Hyperbaric oxygen therapy in people with sudden hearing loss


A study conducted in New Delhi, India has shown that hyperbaric oxygen therapy (HBOT), in addition to conventional treatment, significantly improves outcomes in sudden sensorineural hearing loss (SNHL).

The researchers, from the Post Graduate Institute of Medical Education and Research (PGIMER) and the Dr Ram Manohar Lohia Hospital studied 40 patients with sudden sensorineural hearing loss to assess whether HBOT as an adjunct to conventional medical treatment improved hearing outcomes.

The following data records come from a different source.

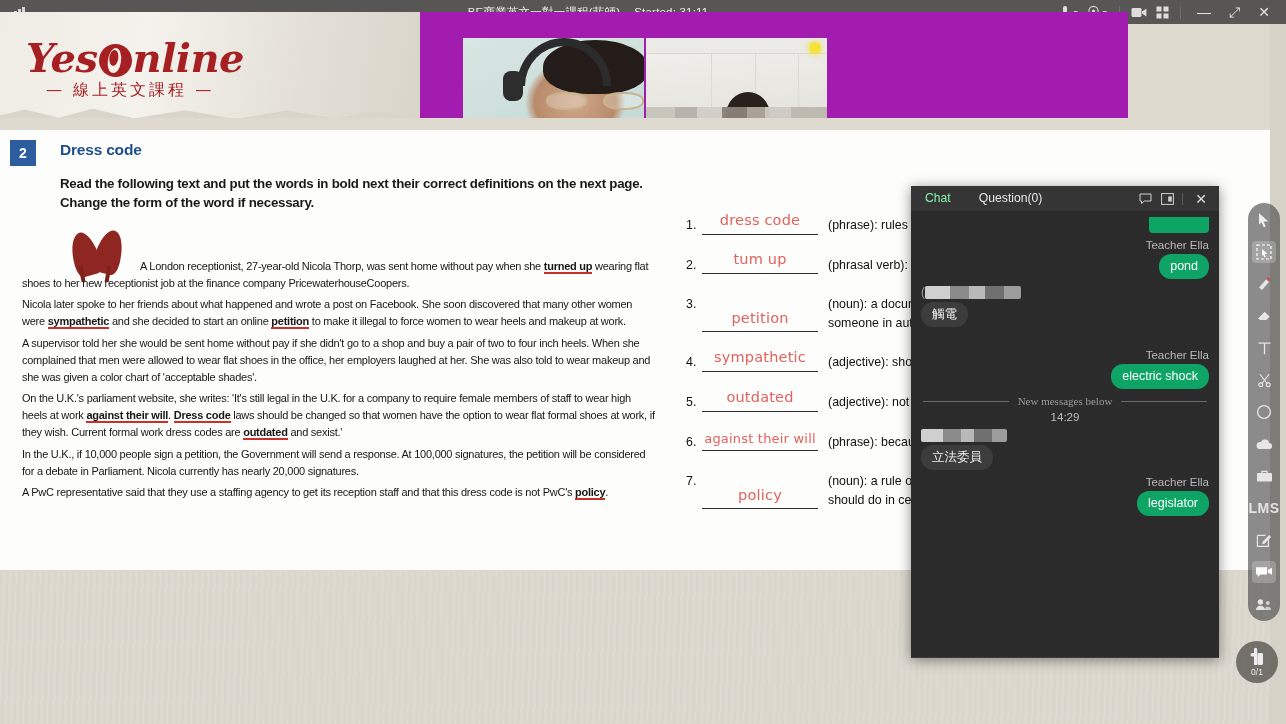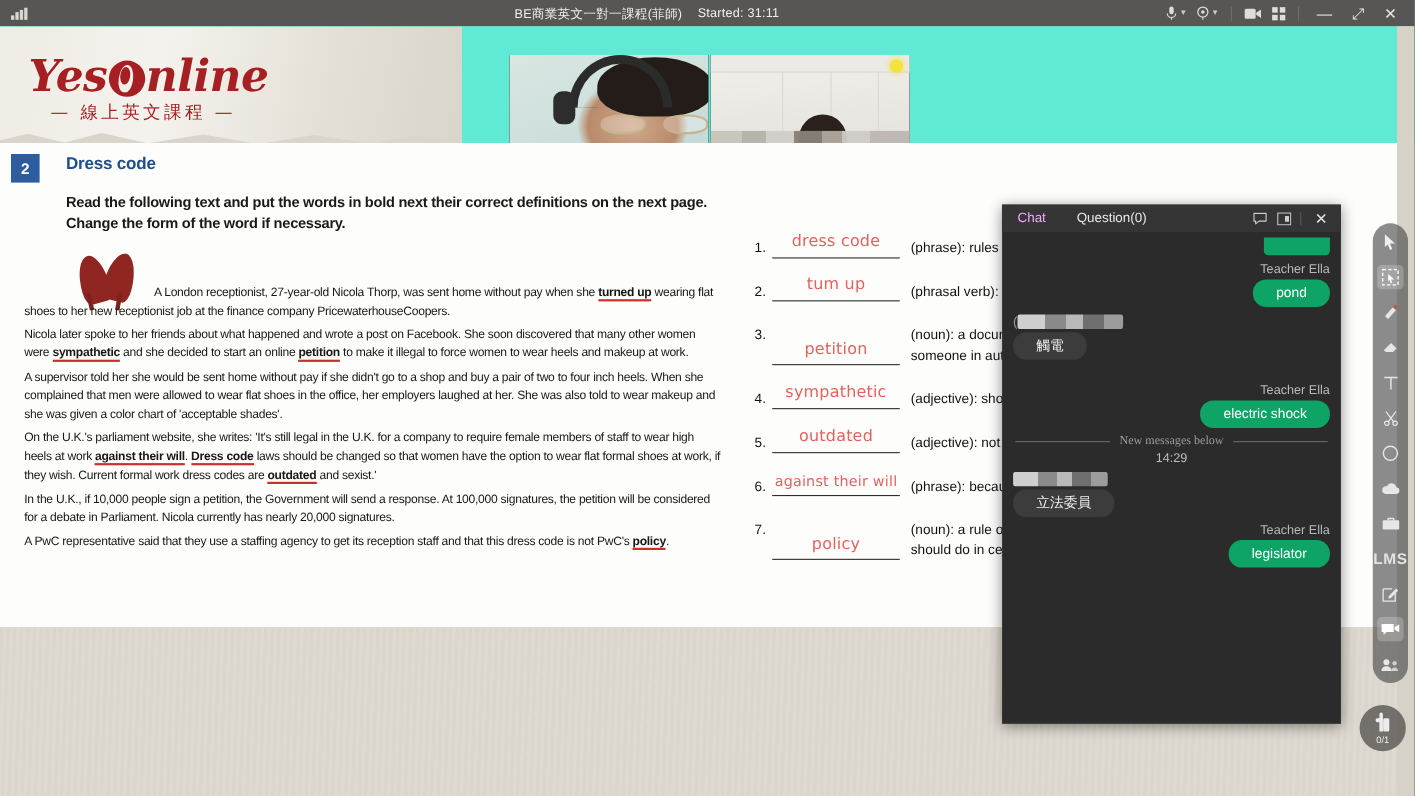--- a/index.html
+++ b/index.html
@@ -51,8 +51,8 @@
 
   
   #headerband {
-    position: absolute; left: 0; top: 24px; width: 1286px; height: 106px;
-    background: #5eead4;
+    position: absolute; left: 0; top: 12px; width: 1128px; height: 106px;
+    background: #a21caf;
     overflow: hidden;
   }
   #logo-area {

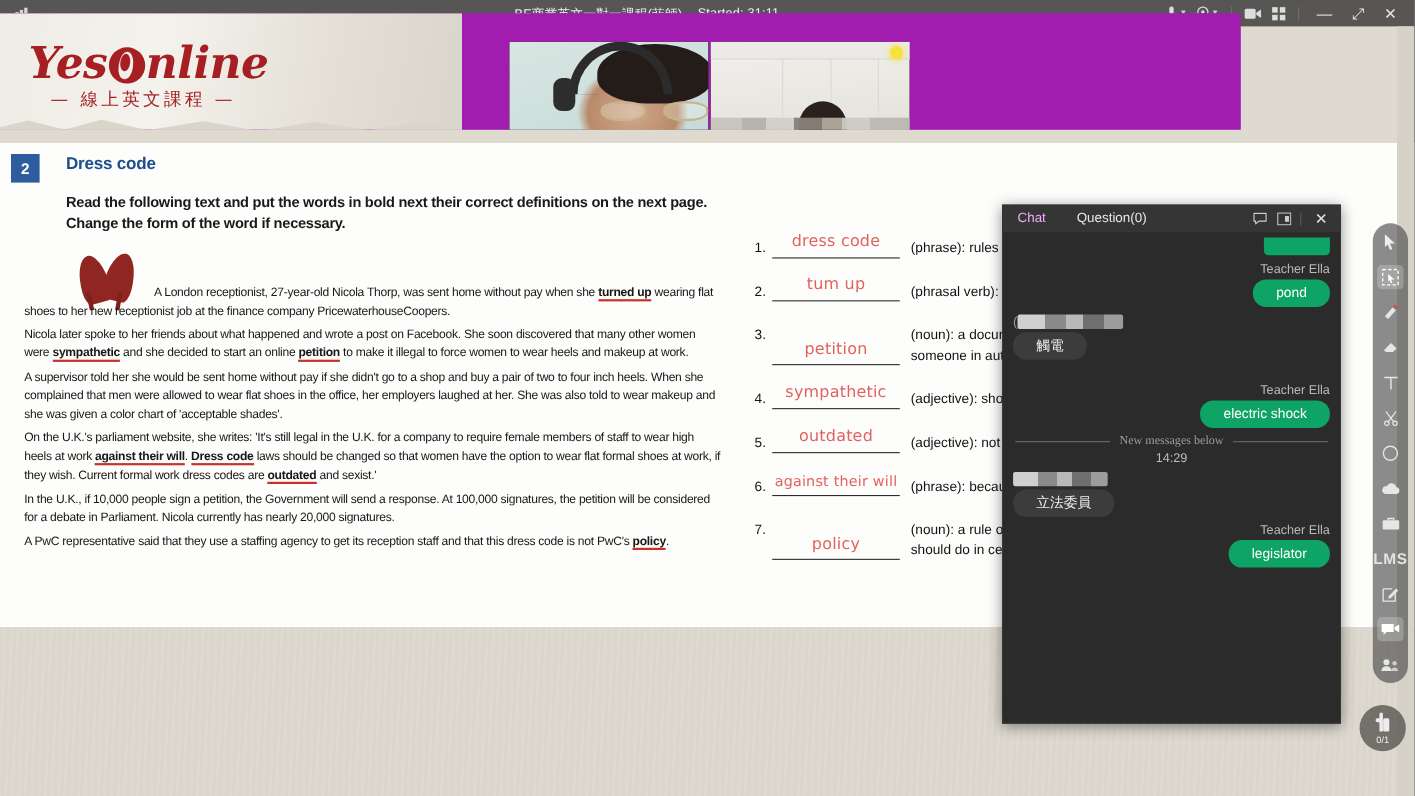--- a/index.html
+++ b/index.html
@@ -258,7 +258,7 @@
     padding: 0 14px; color: #e6e6e6; font-size: 12.2px;
     line-height: 25px; height: 25px;
   }
-  .chat-tab.active { color: #f0abfc; }
+  .chat-tab.active { color: #86efac; }
   .chat-head-spacer { flex: 1; }
   .chat-icon {
     width: 22px; height: 25px; display: flex; align-items: center; justify-content: center;

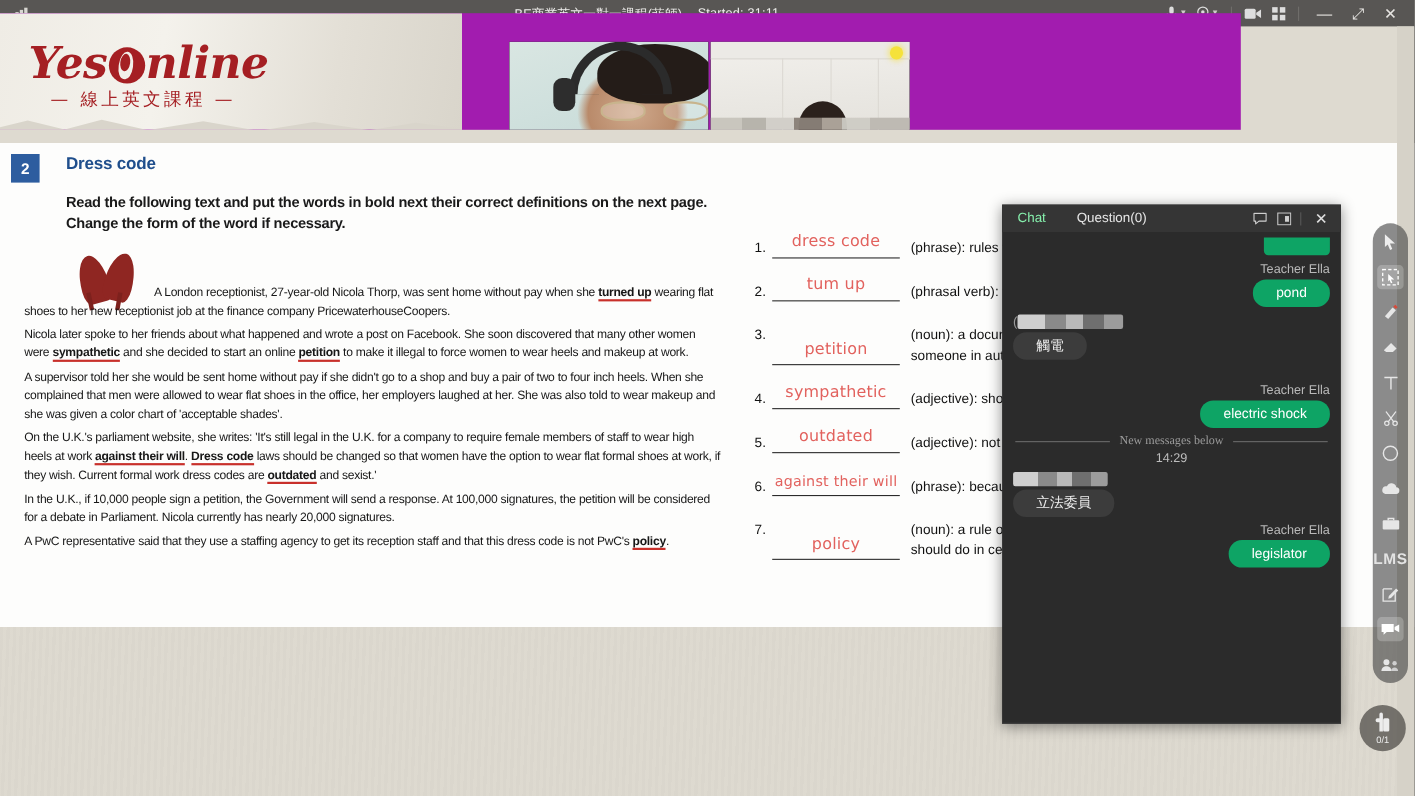--- a/index.html
+++ b/index.html
@@ -277,7 +277,7 @@
   .msg.me { text-align: right; }
   .msg-name { font-size: 11.5px; color: #b9b9b9; margin-bottom: 3px; }
   .bubble {
-    display: inline-block; padding: 5px 21px; border-radius: 12px;
+    display: inline-block; padding: 5px 11px; border-radius: 12px;
     font-size: 12.5px; line-height: 1.2;
   }
   .bubble.green { background: #0ea465; color: #fff; }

Included patients were between 18 and 60 years of age. Twenty (Group A) were given steroids, the plasma expander dextran, gingko biloba extract, nicotinic acid, betahistine, and the antiviral acyclovir. The other 20 patients (Group B) were administered the same basic treatments but also had 10 sessions of HBOT. Hearing was evaluated on the basis of pure tone audiometry on day 5, day 10, and at the end of each month for 3 months.

Evaluated indices were the cure rate, marked recovery rate, recovery rate, and hearing gain. The mean hearing gain was 31.5 + 20.0 dB in Group B, which was significantly higher than in Group A, 16.8 + 17.5 dB (p = 0.018). The marked recovery rate was also significantly higher in Group B at 50% versus 20% (p = 0.047). However, no significant difference was found between cure rates and recovery rates.

It was also found that age, gender, tinnitus, and severity of hearing loss did not affect the outcome of SNHL. The authors conclude that use of HBOT should be encouraged as adjunctive therapy along with conventional medical treatment in sudden hearing loss.